Cosa bisogna sapere sul fondo di sostegno alla natalità

Sul sito Consap è possibile trovare l’elenco completo delle banche che hanno aderito a tale fondo. Questo è in continuo aggiornamento e soprattutto sulla stessa piattaforma si può trovare il modulo apposito per la richiesta del prestito e tutte le istruzioni per l’uso. Disponibile anche il servizio di assistenza telefonica grazie al numero 06.85796301.
I genitori che possono accedere al fondo per la natalità sono coloro che hanno avuto un figlio a partire dall’1 gennaio del 2017. In particolare fino al compimento del terzo anno di età o entro tre anni dall’adozione. Inoltre è bene sapere che non sono previste restrizioni particolari legate al reddito per cui non bisogna presentare l’ISEE di famiglia.
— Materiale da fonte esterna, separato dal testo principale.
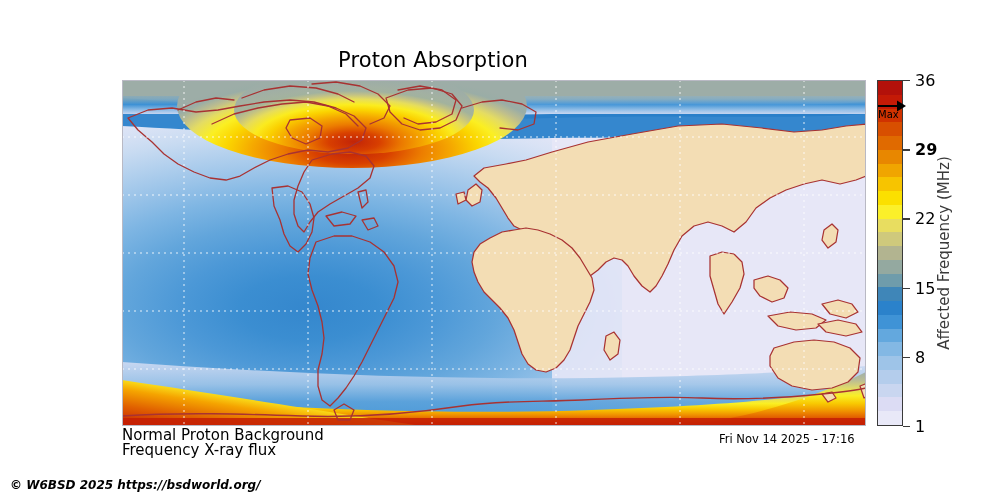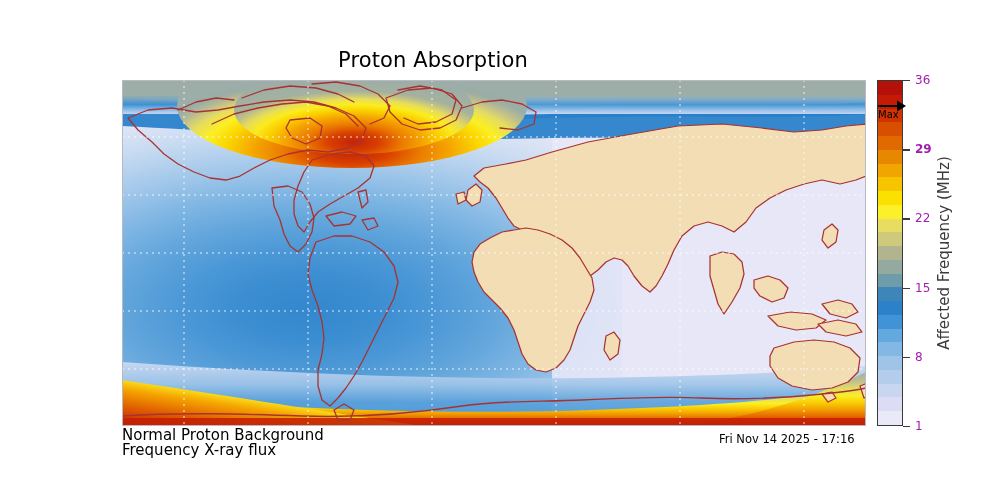--- a/index.html
+++ b/index.html
@@ -48,7 +48,7 @@
   }
   .cb-tick i{display:block;width:7px;height:1.4px;background:#3a3a3a;}
   .cb-lab{
-    position:absolute;left:915px;font-size:12px;color:#a21caf;
+    position:absolute;left:915px;font-size:16px;color:#000000;
     transform:translateY(-50%);
   }
   #cbar-title{

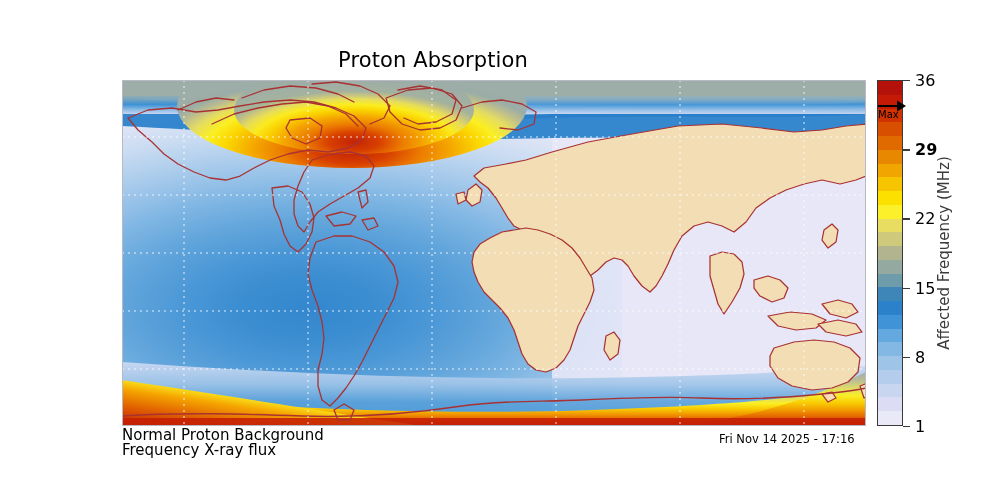--- a/index.html
+++ b/index.html
@@ -334,6 +334,7 @@
 
   <div id="cap-right">Fri Nov 14 2025 - 17:16</div>
 
+  <div id="footer">© W6BSD 2025 https://bsdworld.org/</div>
 
 </div>
 

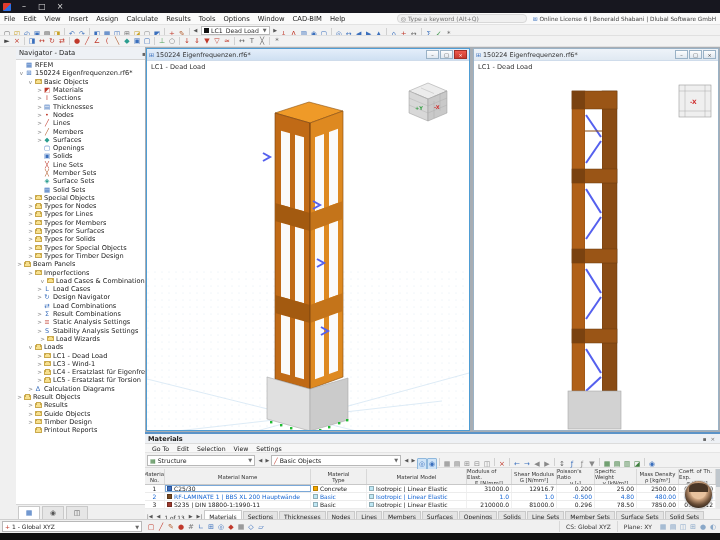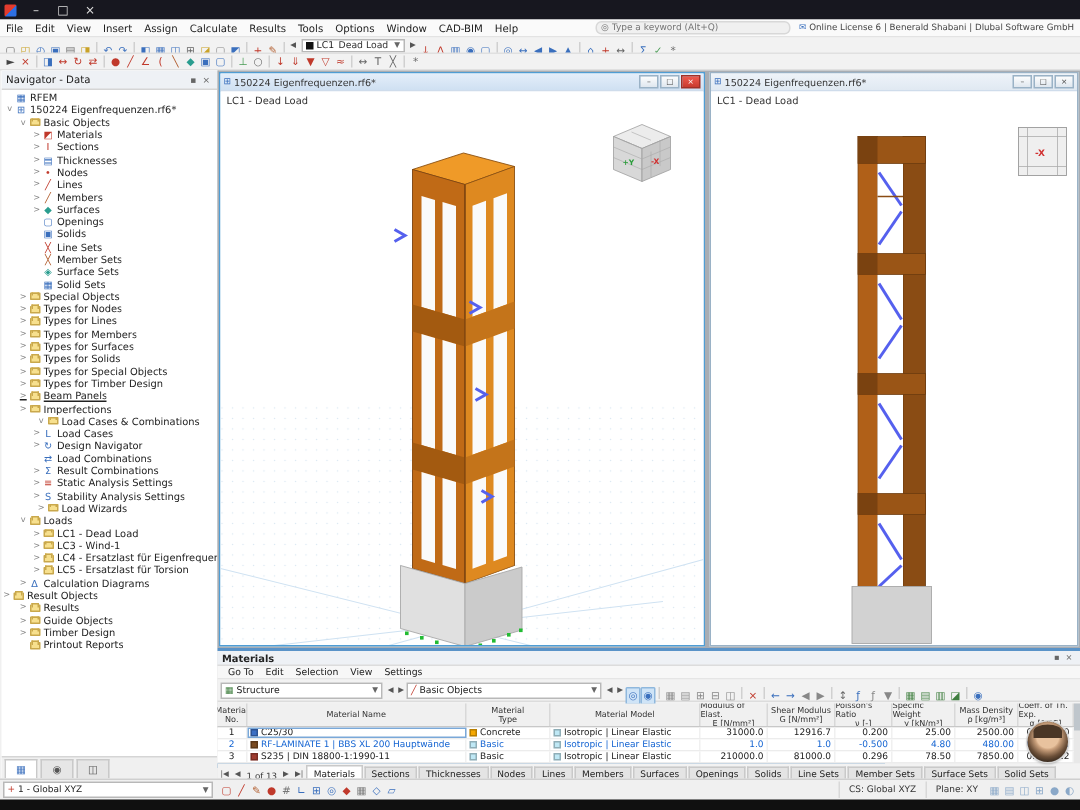--- a/index.html
+++ b/index.html
@@ -35,7 +35,7 @@
   .tinybtn { font-size:5px; color:#555; width:7px; text-align:center; }
 
   
-  .navigator { position:absolute; left:1px; top:47px; width:145px; height:472px; background:#fff; border-right:1px solid #c5c5c5; overflow:hidden; }
+  .navigator { position:absolute; left:16px; top:47px; width:145px; height:472px; background:#fff; border-right:1px solid #c5c5c5; overflow:hidden; }
   .nav-header { height:13px; background:#eef1f5; border-bottom:1px solid #d5d5d5; display:flex; align-items:center; font-size:6.8px; color:#222; padding:0 3px; }
   .nav-header .title { flex:1; }
   .nav-header .hbtn { color:#666; font-size:6px; padding:0 2px; }

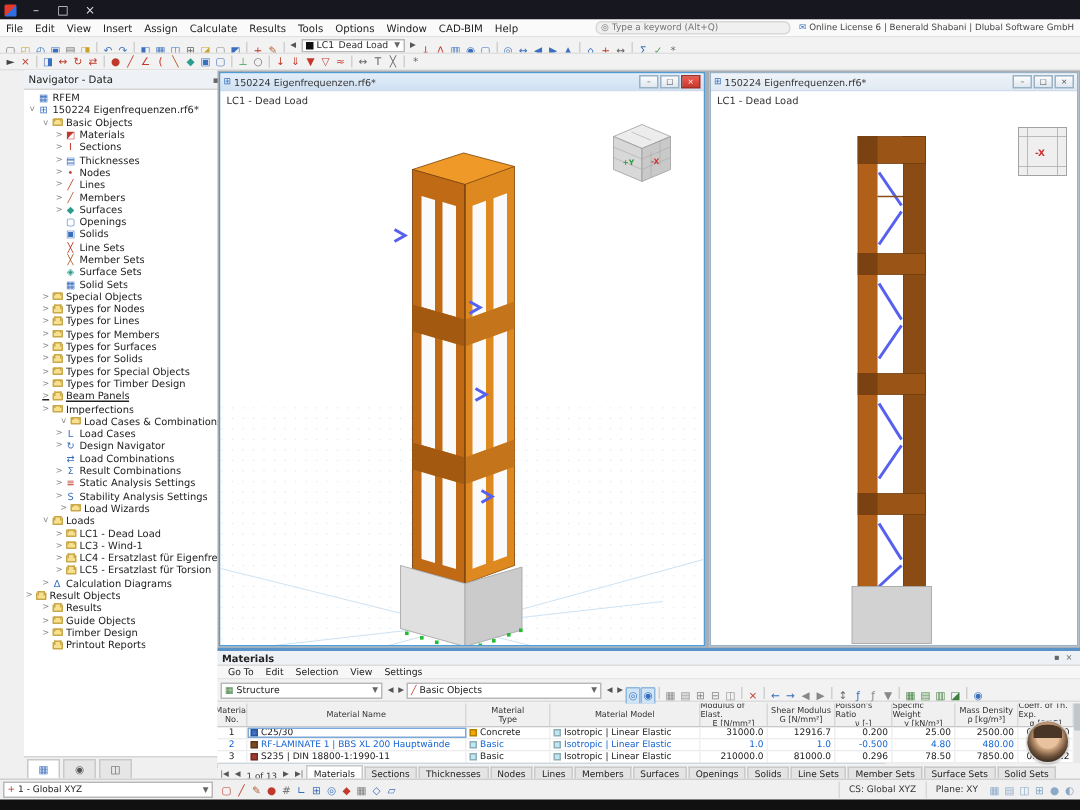--- a/index.html
+++ b/index.html
@@ -315,7 +315,7 @@
           <span class="fold"></span>
           <span class="tlabel">Types for Timber Design</span>
         </div>
-        <div class="trow" style="padding-left: 11px; text-decoration: underline;">
+        <div class="trow" style="">
           <span class="tchev">&gt;</span>
           <span class="fold"></span>
           <span class="tlabel">Beam Panels</span>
Oltre a dover evidenziare comunque che è necessario avere la residenza in Italia o di uno stato membro dell’Unione Europea per gli extracomunitari. Senza dimenticare che i cittadini esteri che sono in Italia per lunghi periodi possono accedere al fondo purché in possesso di regolare permesso di soggiorno. Le rate del debito vanno pagate regolarmente e non ci sono restrizioni relative a come spendere il denaro erogato.